» **WORK ITEM**
Look in the data below for the line that has "html: <div>With learning", then print exactly every line from there through the line that has "text: fixed ->", leaving pictures out.

» **GIVEN RECORDS**
***

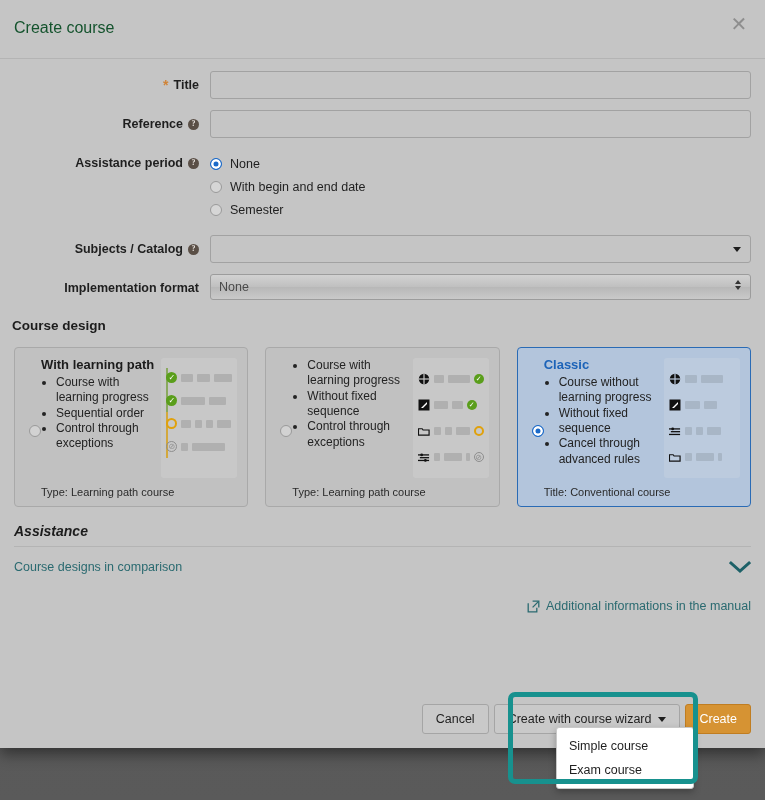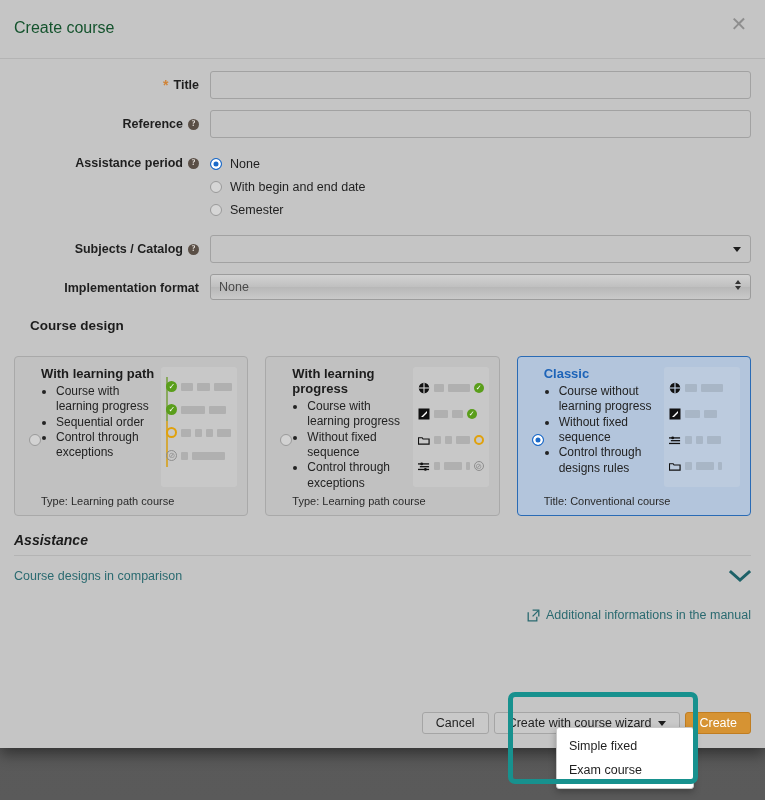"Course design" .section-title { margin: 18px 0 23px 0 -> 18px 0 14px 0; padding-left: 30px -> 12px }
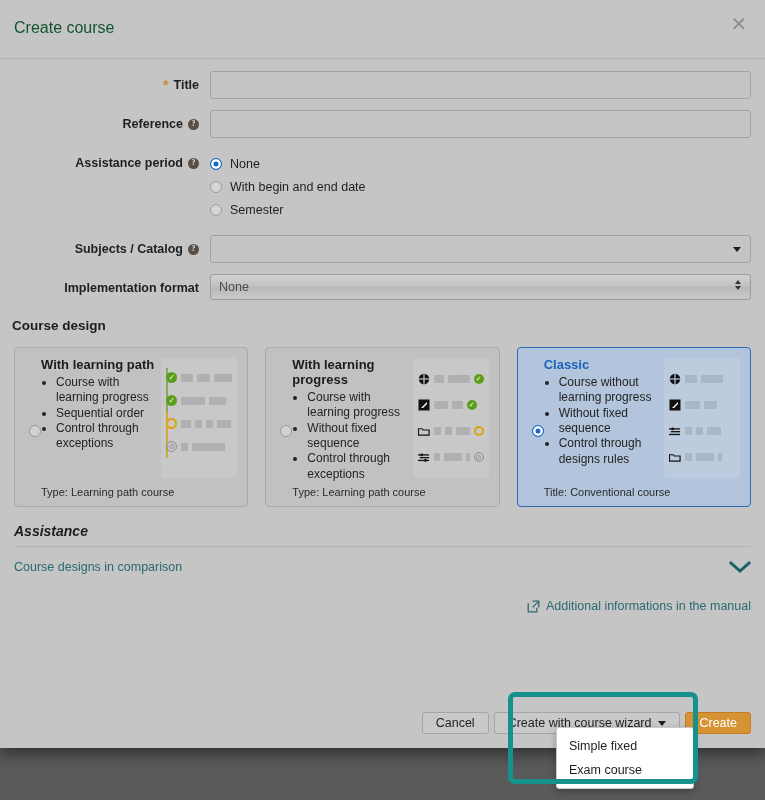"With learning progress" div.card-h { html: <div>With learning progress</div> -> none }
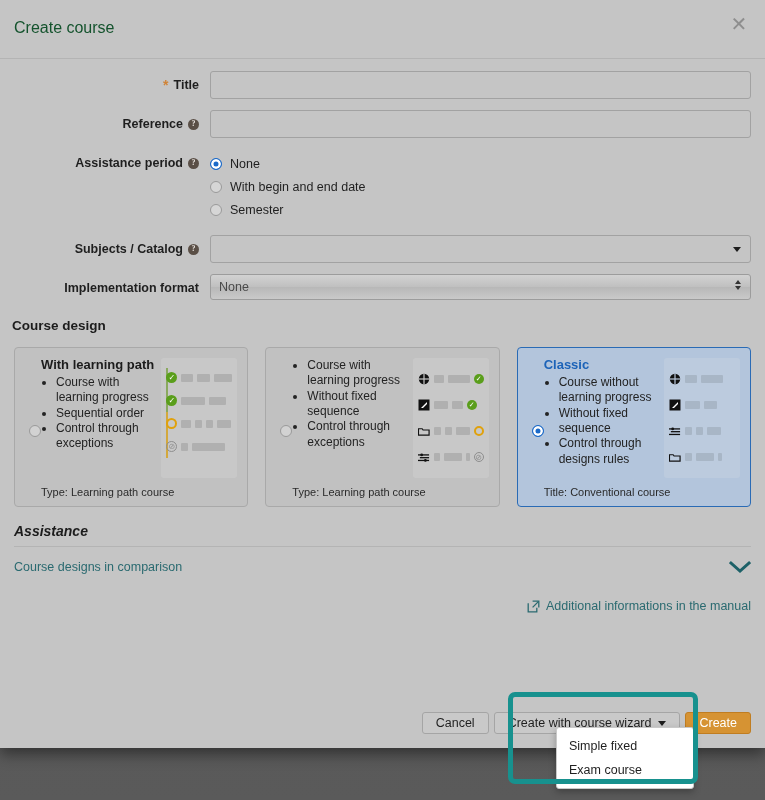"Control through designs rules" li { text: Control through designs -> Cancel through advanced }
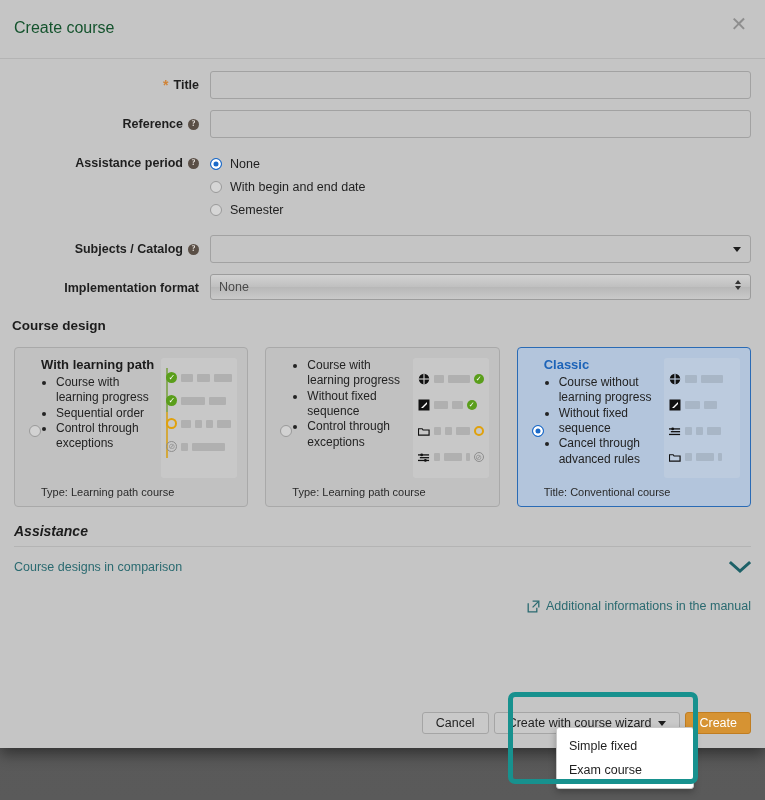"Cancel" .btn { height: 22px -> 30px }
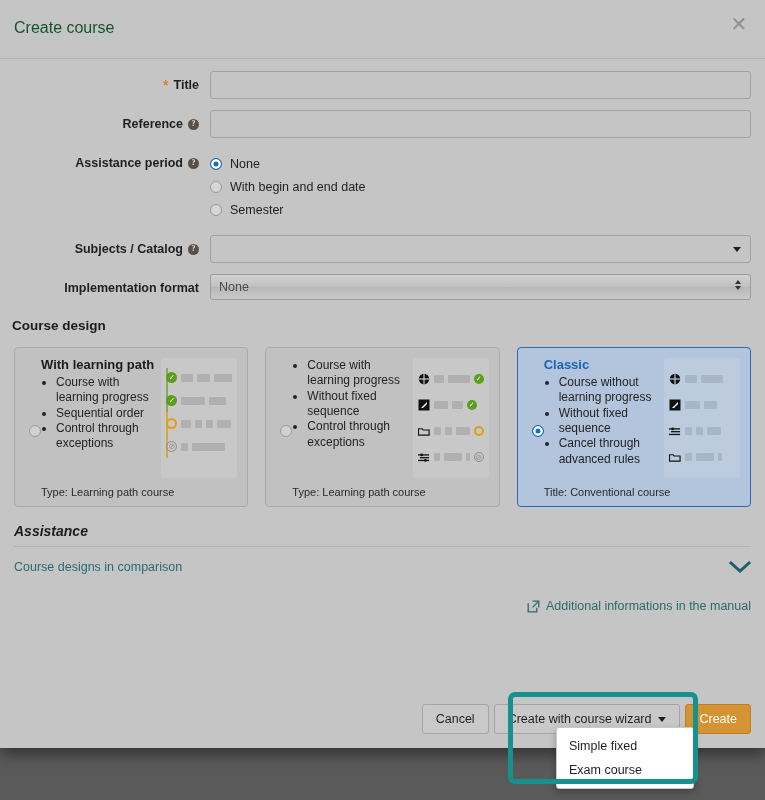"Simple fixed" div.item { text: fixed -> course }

***

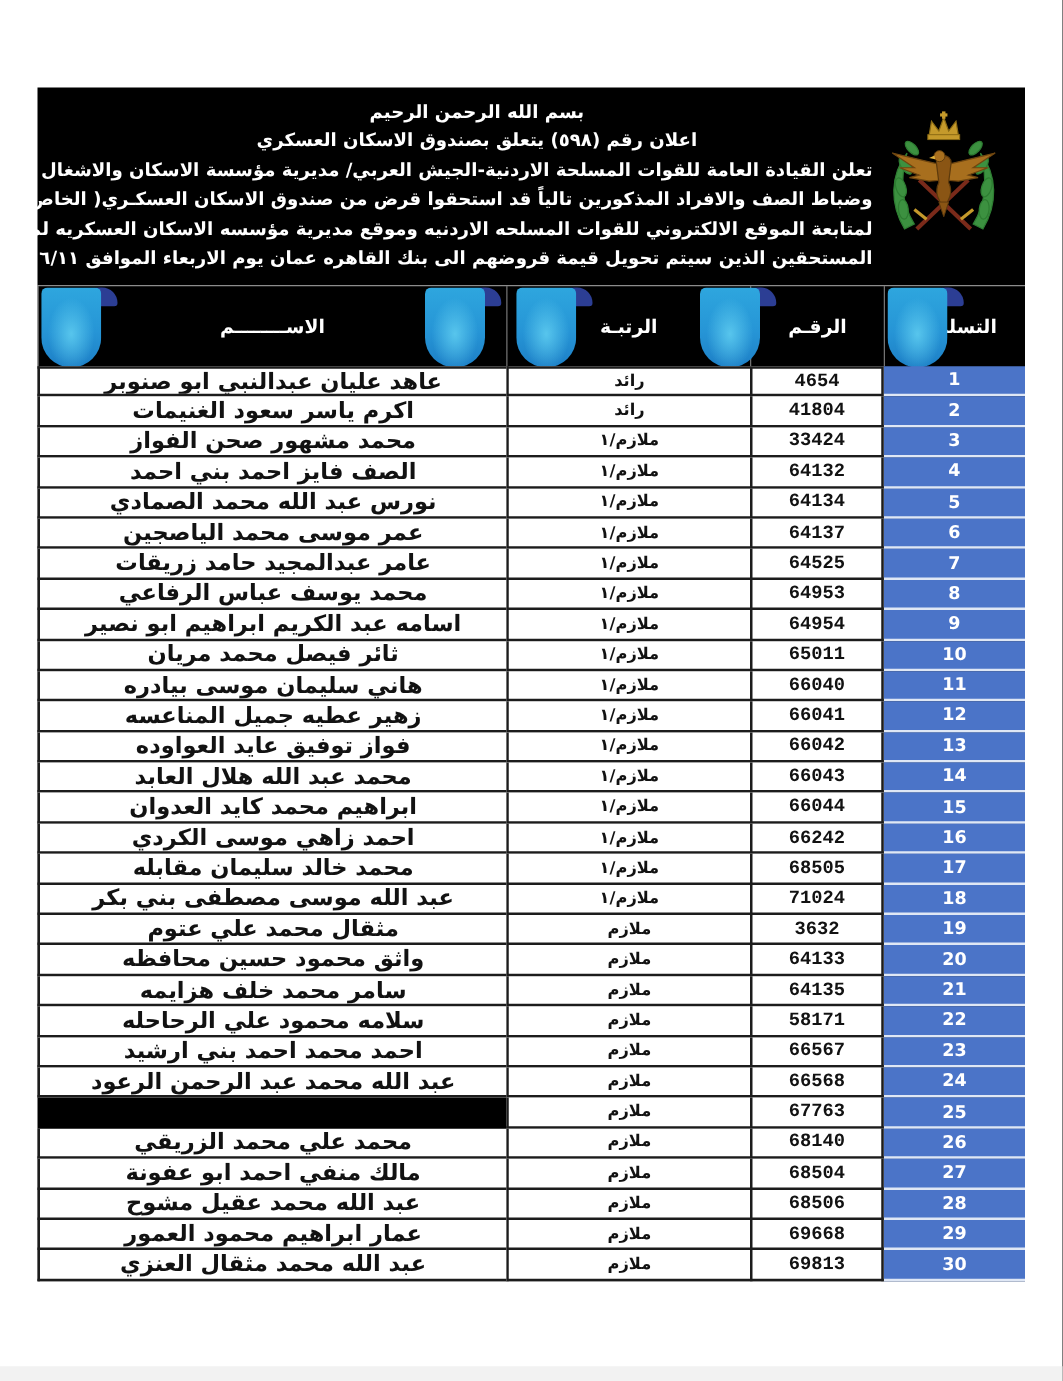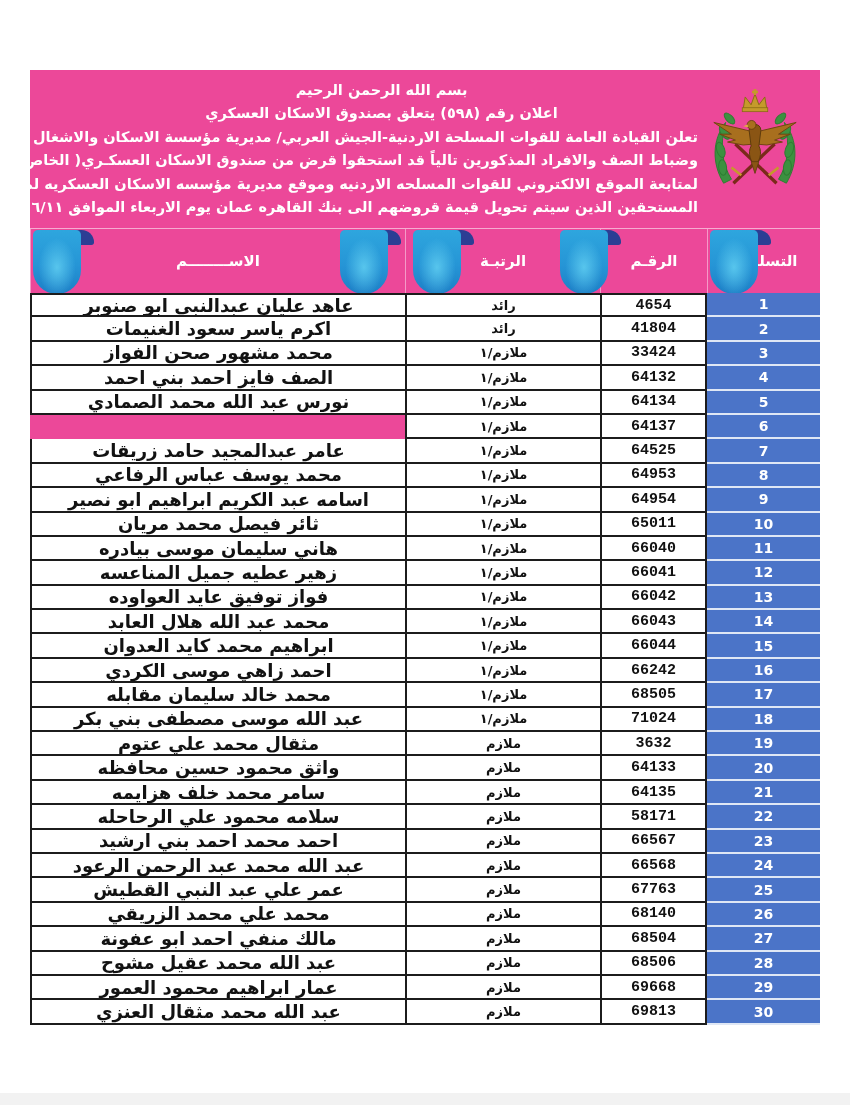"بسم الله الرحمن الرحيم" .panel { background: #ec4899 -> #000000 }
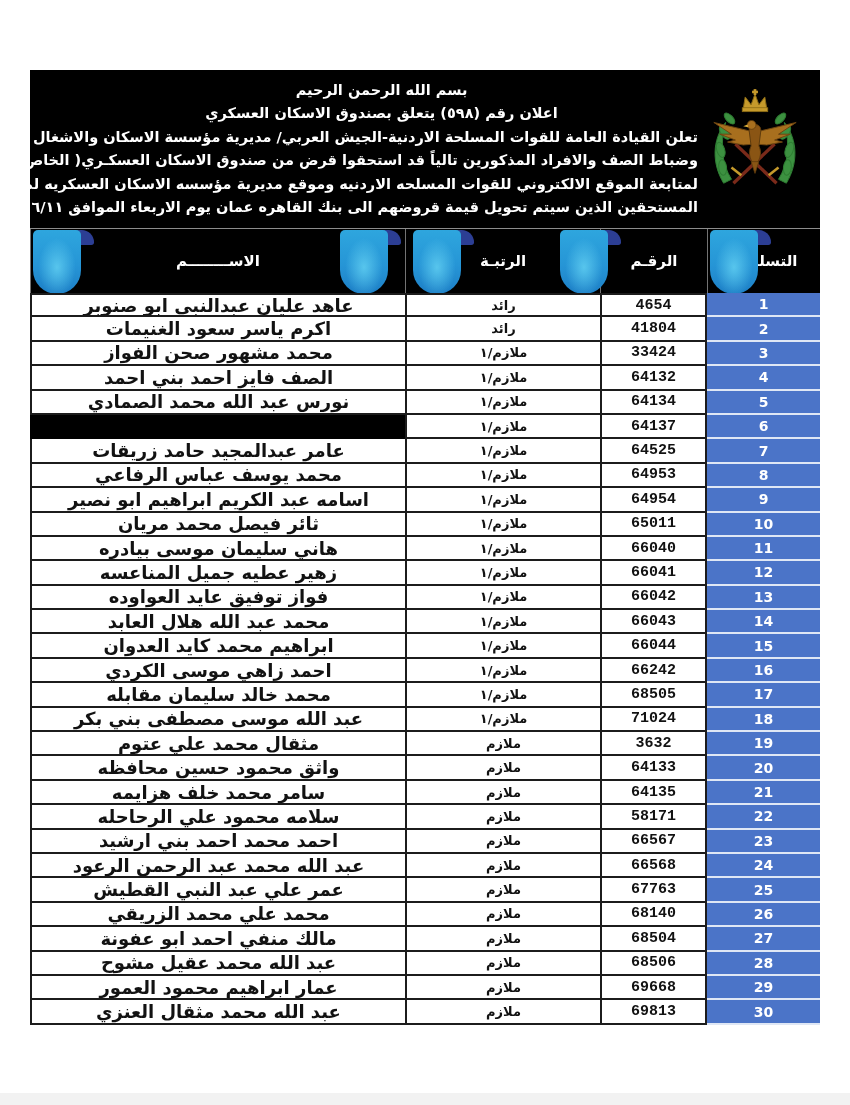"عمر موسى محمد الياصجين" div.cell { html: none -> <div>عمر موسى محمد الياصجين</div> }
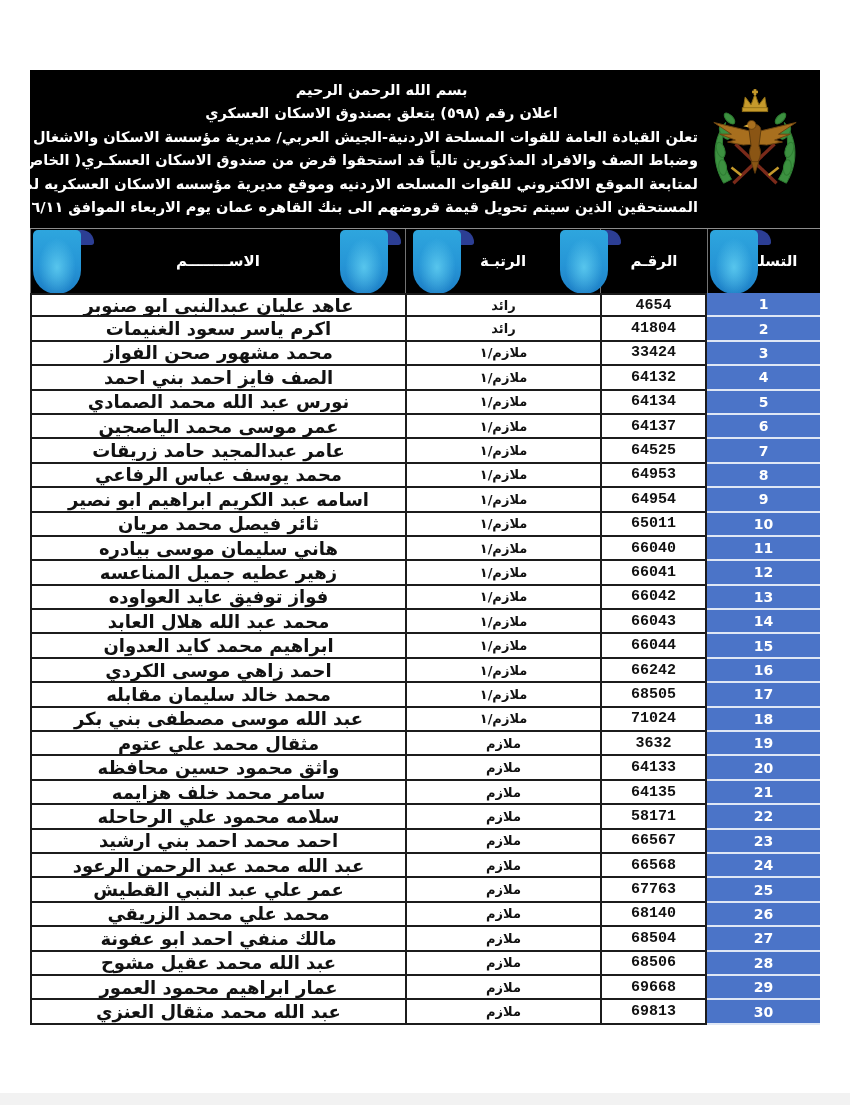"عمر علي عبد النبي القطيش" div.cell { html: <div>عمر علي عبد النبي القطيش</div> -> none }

***

» **WRITTEN RESPONSE**
"With learning progress" div.card-h { html: <div>With learning progress</div> -> none }
"Control through designs rules" li { text: Control through designs -> Cancel through advanced }
"Cancel" .btn { height: 22px -> 30px }
"Simple fixed" div.item { text: fixed -> course }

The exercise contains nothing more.